More Victories in Iraq

Despite the doomsday pronouncements from the Democrat seditionist Harry Ried, news from Iraq continues to indicate that al Qaeda continues to get, well, beat up. Admiral William Fallon told a hearing of the Senate Armed Services Committee that U.S. military forces are "working very hard" to stop al Qaeda fighters entering the country through Syria.

"There's little doubt that there was a pipeline coming through Syria that was enabling these people to get into the fight," Adm. Fallon said. "But in the last couple of months, the significant turn to the government and coalition side by people in Anbar I believe has got to be having a detrimental effect on this, because that's the conduit, if you would, where these people were coming."

Admiral Fallon was referring to a number of senior Sunni leaders in Anbar province who have literally switched sides from supporting the terrorist insurgency who now actively support U.S. and Iraqi government troops. What? How can that be? Isn't the war lost? The New York Times must have missed that story.

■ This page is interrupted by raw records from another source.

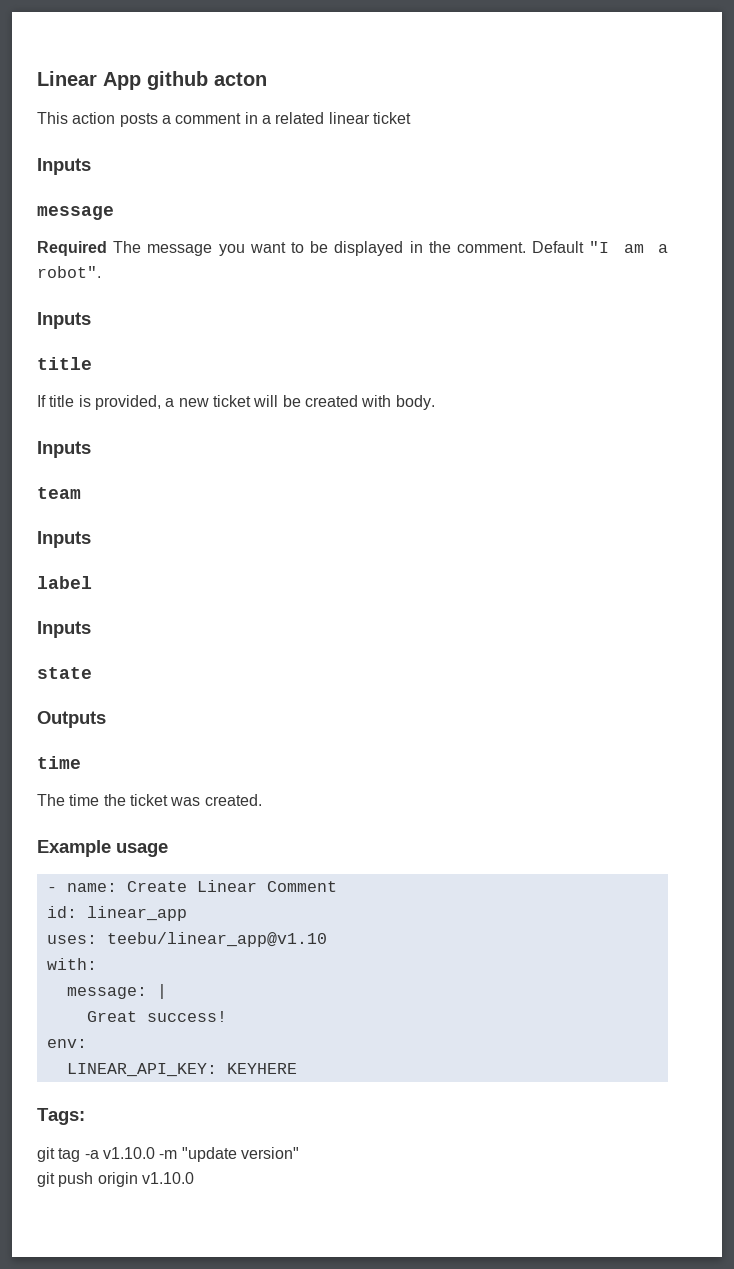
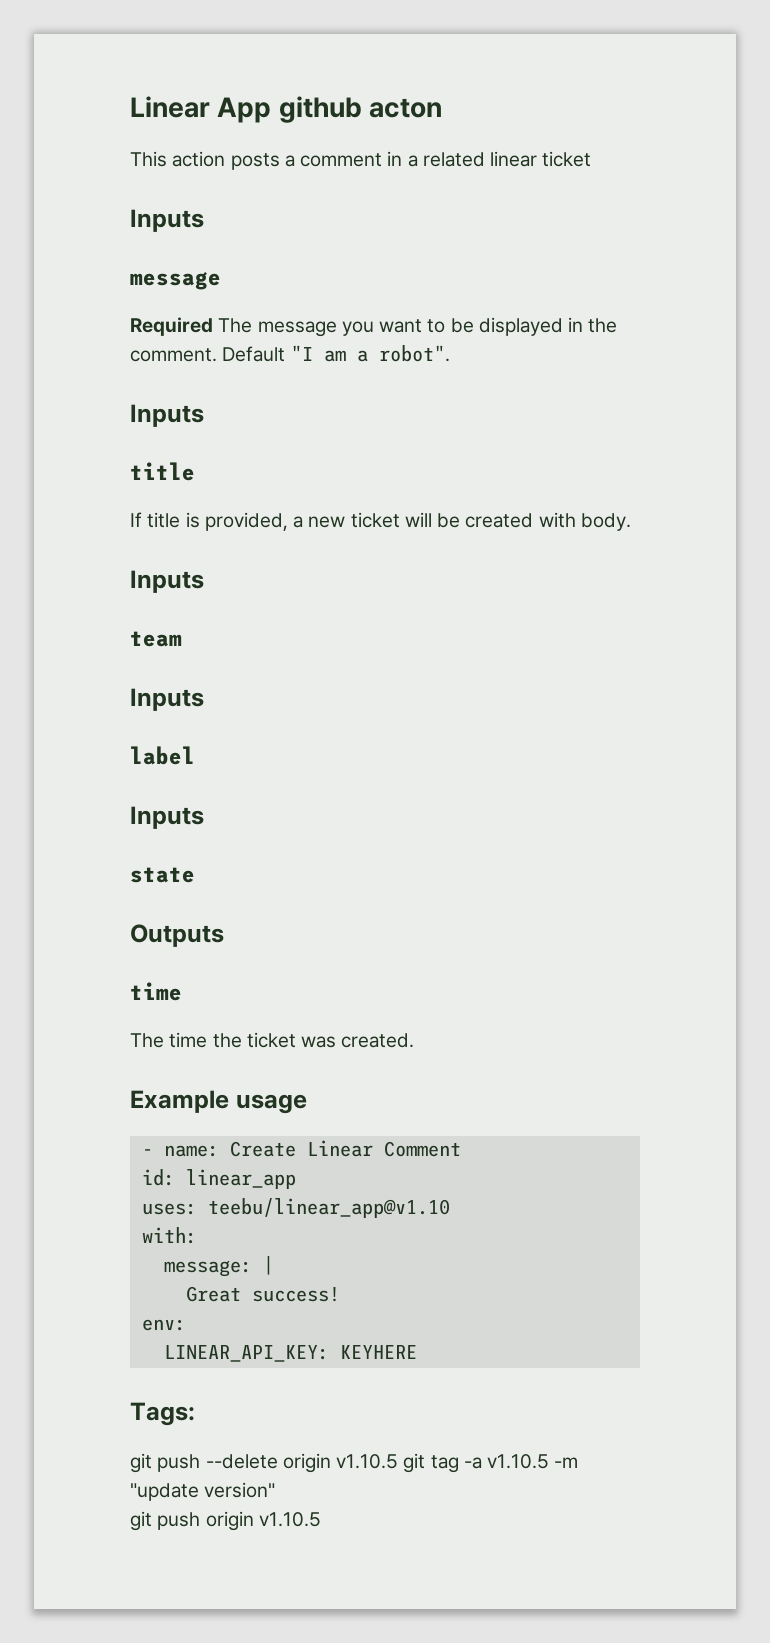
(55, 1154) none -> [157,1453,426,1473] push --delete origin v1.10.5 git
[102,1147,155,1159] v1.10.0 -> [487,1454,550,1469] v1.10.5
[141,1172,194,1184] v1.10.0 -> [258,1512,321,1527] v1.10.5

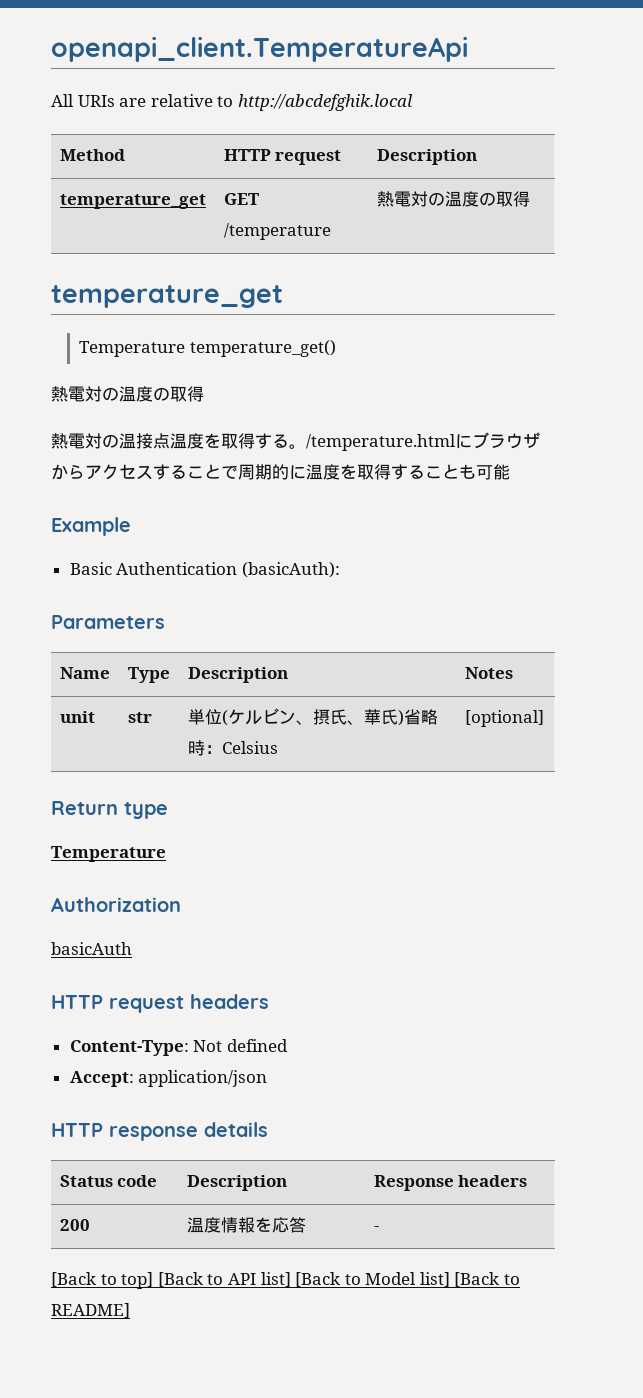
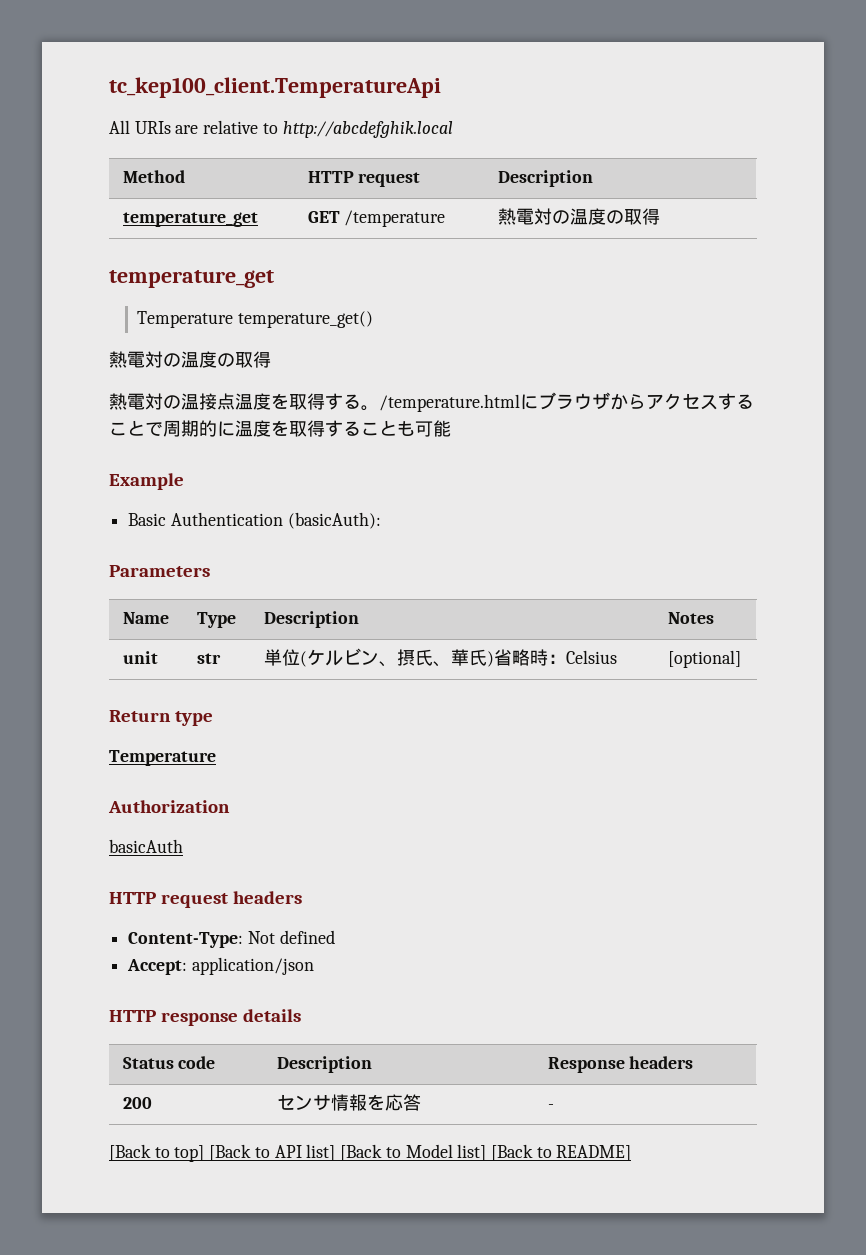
[51,36,468,62] openapi_client.TemperatureApi -> [109,77,441,98] tc_kep100_client.TemperatureApi
[186,1217,221,1233] 温度 -> [276,1094,331,1110] センサ

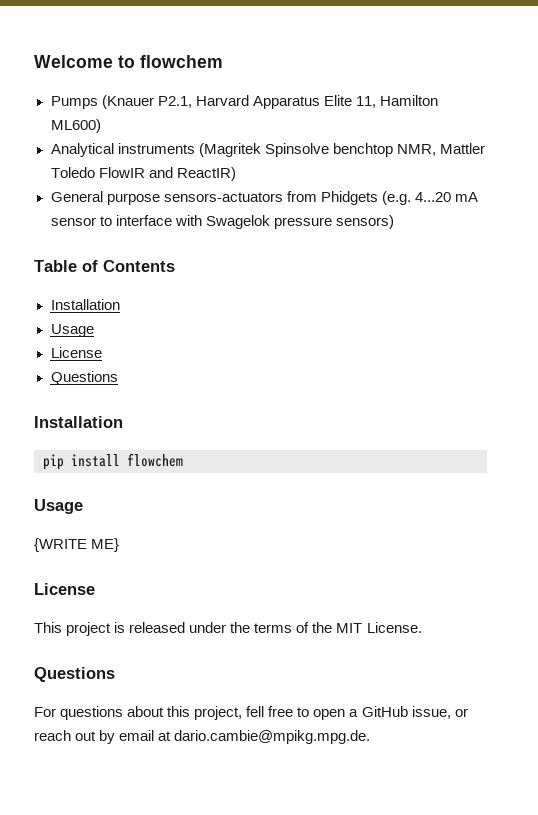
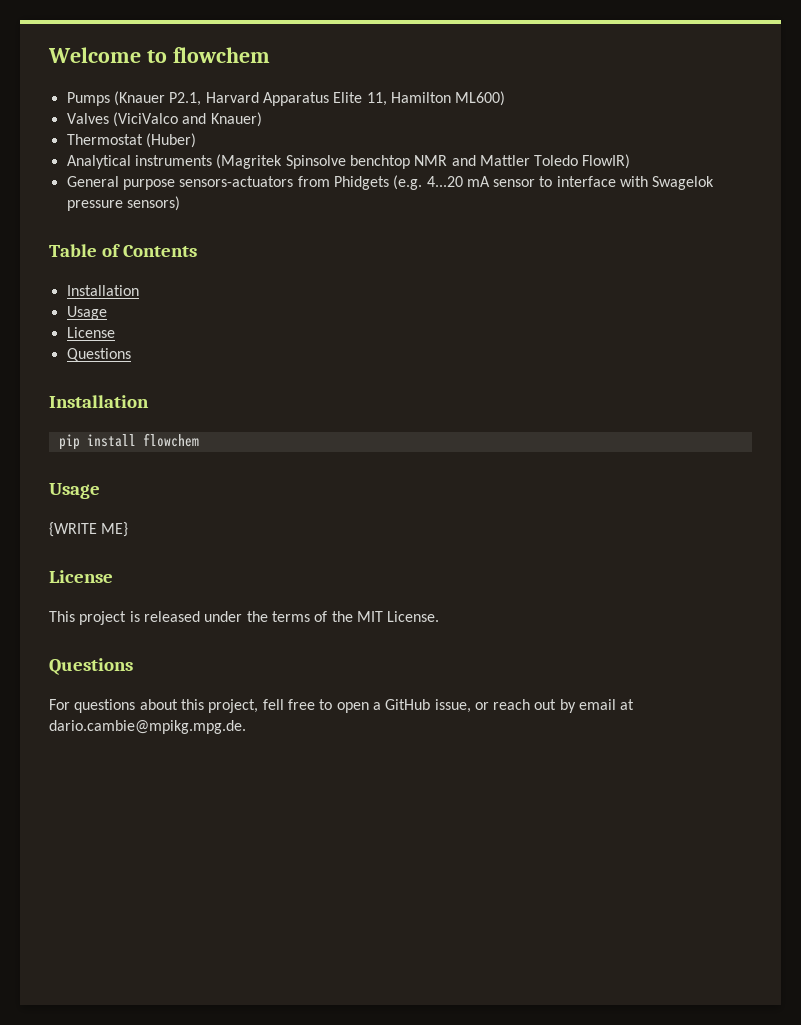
(101, 126) none -> [66,112,262,127] [66,133,196,148] // Valves (ViciValco and Knauer) // Thermostat (Huber)
[396,143,485,156] [50,167,236,181] NMR, Mattler Toledo FlowIR and ReactIR) -> [414,154,631,169] NMR and Mattler Toledo FlowIR)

Prominent religious leaders have rejected al Qaeda because the group's indiscriminate bombings are slaughtering innocent Iraqis, according to U.S. military officials. The increased pressure on the underground transit route, the so-called Syrian pipeline "is not particularly hospitable to al Qaeda or foreign fighters; we'd expect to see some positive results from that," Admiral Fallon said.

Meanwhile, Defense Secretary Robert M. Gates said in a speech yesterday that the United States needs to be steadfast in fighting the war against terrorism. That includes in Iraq, in Afghanistan and everywhere Islamofascists strike. He noted Winston Churchill's comment on the United States in 1943 that "the price of greatness is responsibility."

The current mission in Iraq, following the first mission which was the ouster of Saddam Hussein, has been either overlooked or misrepresented by the American mainstream media. This current task is to unite the three major factions - Sunni, Shi'a and Kurd - into a democratic self-government. When that is accomplished there will exist a substantial stability in the middle east. With democratic governments flourishing, al Qaeda and its murderous factions will have no place to train, arm or hide. When the Iraqis themselves fight al Qaeda and its insane dogma, the end of this war will surely be at hand. And they will then understand that responsibility is greatness.